Canadian conductor, violinist and composer (1893–1954)

Jean Robert Talbot (2 December 1893 - 24 August 1954) was a Canadian conductor, violinist, violist, composer, and music educator. For more than 25 years, he was the conductor of the Société symphonique de Québec (now the Quebec Symphony Orchestra). A member of the Société française de musicologie, the International Musicological Society, the Musical Association of London, and the Diocesan Commission for Sacred Music, he was the author of several books on music theory. He also contributed music articles to a variety of periodicals.
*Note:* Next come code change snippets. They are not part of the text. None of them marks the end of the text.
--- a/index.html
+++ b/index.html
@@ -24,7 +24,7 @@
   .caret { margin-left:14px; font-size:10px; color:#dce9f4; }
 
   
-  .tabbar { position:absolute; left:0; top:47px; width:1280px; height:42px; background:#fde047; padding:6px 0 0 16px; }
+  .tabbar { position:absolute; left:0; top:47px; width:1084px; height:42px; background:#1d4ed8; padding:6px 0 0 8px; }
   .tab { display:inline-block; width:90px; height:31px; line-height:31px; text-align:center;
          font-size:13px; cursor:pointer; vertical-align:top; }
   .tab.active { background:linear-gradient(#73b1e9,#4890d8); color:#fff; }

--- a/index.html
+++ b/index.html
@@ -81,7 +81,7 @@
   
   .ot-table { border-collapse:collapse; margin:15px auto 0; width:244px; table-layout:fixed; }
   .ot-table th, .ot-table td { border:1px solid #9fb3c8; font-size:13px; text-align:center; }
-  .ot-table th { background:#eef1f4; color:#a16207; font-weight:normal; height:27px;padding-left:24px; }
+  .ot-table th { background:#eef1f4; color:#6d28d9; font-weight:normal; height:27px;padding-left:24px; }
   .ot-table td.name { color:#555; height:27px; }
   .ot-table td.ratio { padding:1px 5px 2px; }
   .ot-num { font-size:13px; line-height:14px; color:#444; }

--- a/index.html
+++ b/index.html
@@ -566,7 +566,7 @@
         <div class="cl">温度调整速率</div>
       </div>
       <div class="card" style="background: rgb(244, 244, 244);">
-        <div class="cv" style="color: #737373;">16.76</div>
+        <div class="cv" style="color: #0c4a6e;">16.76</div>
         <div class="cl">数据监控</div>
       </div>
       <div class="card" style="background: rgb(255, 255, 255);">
His compositional output includes one symphony, a string quartet, several songs, many pieces for solo organ, the oratorio Évangéline, the opera Celle qui voit, and several other orchestral works. Many of his manuscripts, writings, and personal papers are part of the collection at the library of the Université Laval.

==Life and career==
Born in Montmagny, Quebec, Talbot initially intended to become a lawyer and earned a law degree from the Université Laval in 1915. He then entered the Académie de musique du Québec, where he was a pupil of J.-Alexandre Gilbert, Berthe Roy, and Joseph Vézina. From the academy, he earned a diplôme supérieur (1917), a lauréat diploma (1918), and a teaching certificate (1919). From 1919 to 1922, he studied in New York City at the Institute of Musical Art (now the Juilliard School) where he was a pupil of Franz Kneisel, Albert Stoessel, and Louis Svečenski. He later earned a Doctor of Music from Laval in 1933.
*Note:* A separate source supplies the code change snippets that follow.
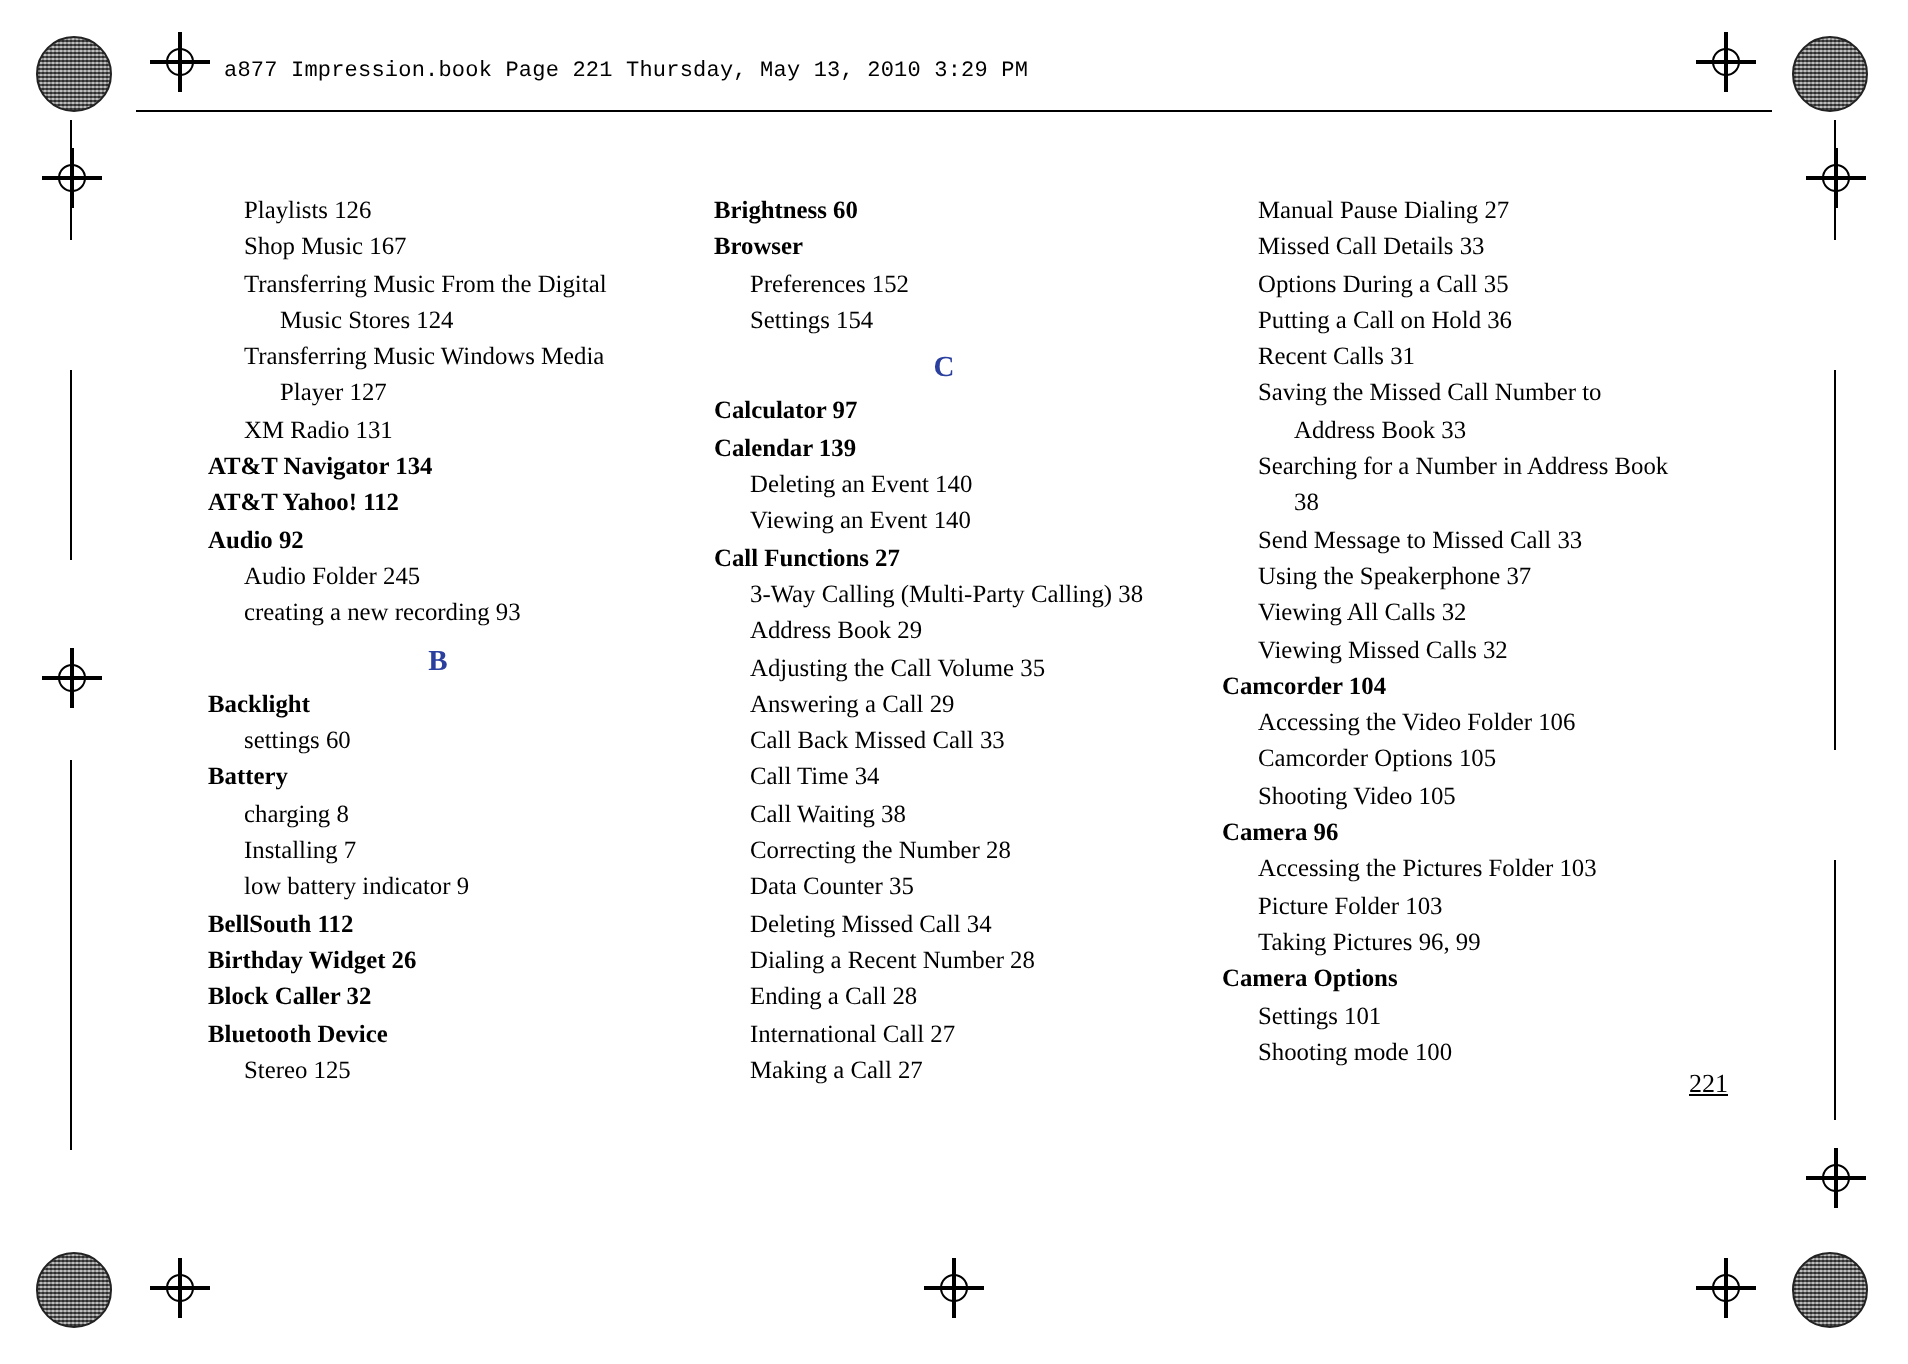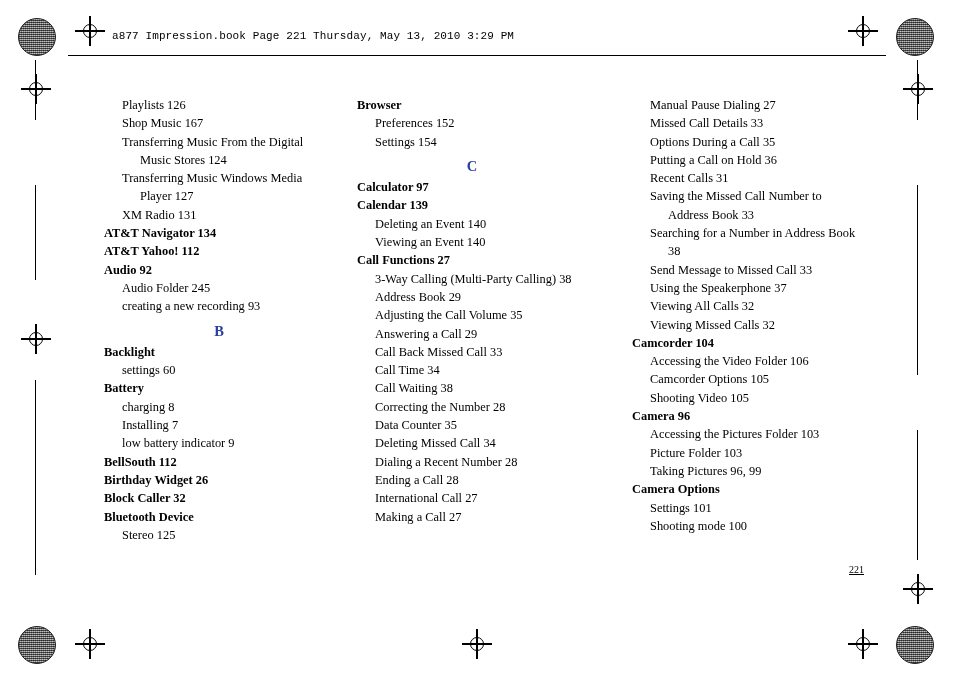--- a/index.html
+++ b/index.html
@@ -212,6 +212,7 @@
       <div class="entry lvl1">Stereo  125</div>
     </div>
   <div class="col col-2" id="col1">
+      <div class="entry lvl0">Brightness  60</div>
       <div class="entry lvl0">Browser</div>
       <div class="entry lvl1">Preferences  152</div>
       <div class="entry lvl1">Settings  154</div>

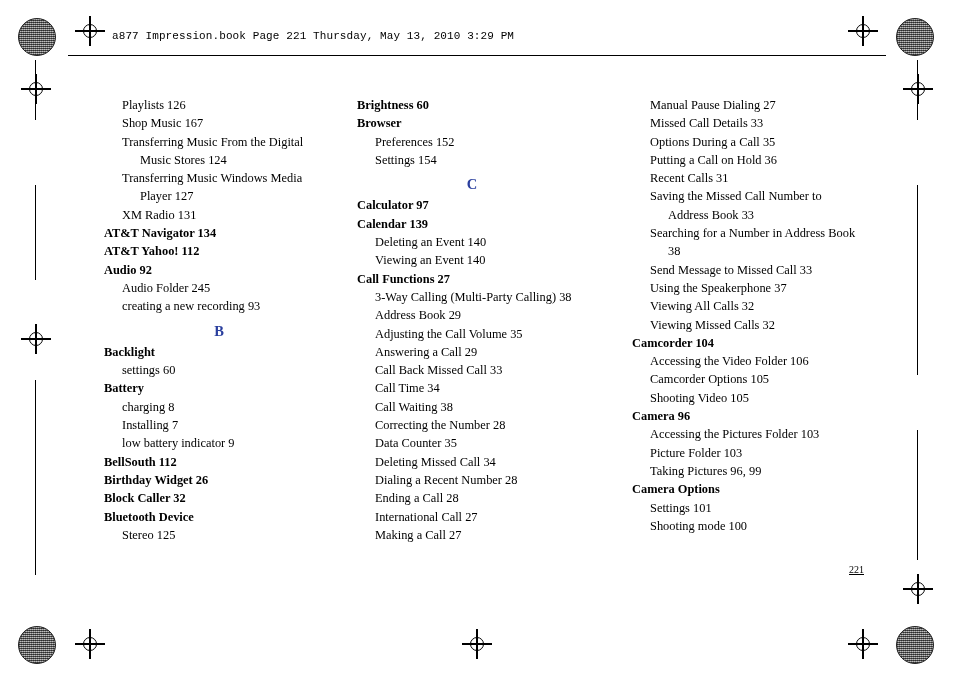--- a/index.html
+++ b/index.html
@@ -86,7 +86,7 @@
   }
   .col-1 { left: 0px; }
   .col-2 { left: 253px; }
-  .col-3 { left: 528px; }
+  .col-3 { left: 507px; }
 
   .entry {
     white-space: normal;

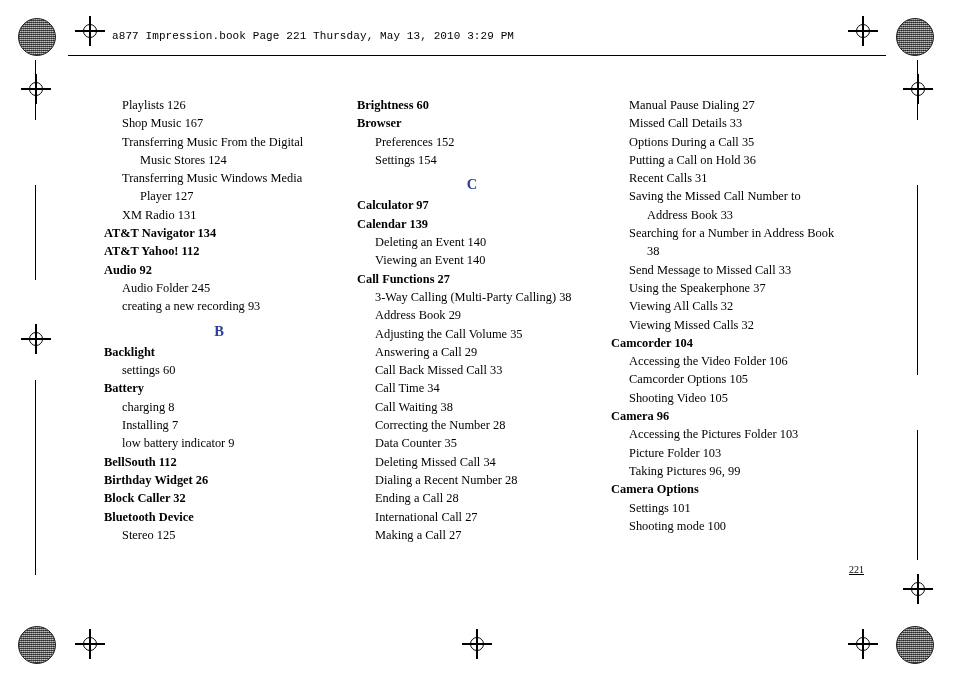--- a/index.html
+++ b/index.html
@@ -116,8 +116,8 @@
   .page-number {
     position: absolute;
     right: 90px;
-    top: 564px;
-    font-size: 10px;
+    top: 534px;
+    font-size: 13px;
     text-decoration: underline;
   }
 </style>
In the summer of 1922, Talbot left New York City and embarked upon a violin recital tour throughout the Western provinces of Canada. He had returned home the year before to perform with his short-lived string quartet, the Schubert String Quartet. In 1924, he founded the Talbot String Quartet. He joined the faculty of the Université Laval the following autumn as a professor of harmony and violin. He concurrently served as the School of Music's secretary from 1922 to 1935 and director from 1932 until his death in Quebec City in 1954.

Among his notable students were Maurice Blackburn, François Brassard, Gilbert Darisse, and Marthe Lapointe.

From 1924 to 1942, Talbot served as the director of the Société symphonique de Québec (SSQ). Under his leadership, the orchestra significantly expanded its repertoire. For the SSQ's 25th-anniversary concert in May 1928, he led the ensemble in its first complete presentation of Ludwig van Beethoven's Symphony No. 5. He also added Johannes Brahms's Symphony No. 3, Antonín Dvořák's New World Symphony, Gabriel Fauré's Masques et bergamasques, César Franck's Symphony in D minor, Pyotr Ilyich Tchaikovsky's The Nutcracker, and Richard Wagner's Prelude from Die Meistersinger von Nürnberg among many other major works. In 1931, he conducted the orchestra's radio debut.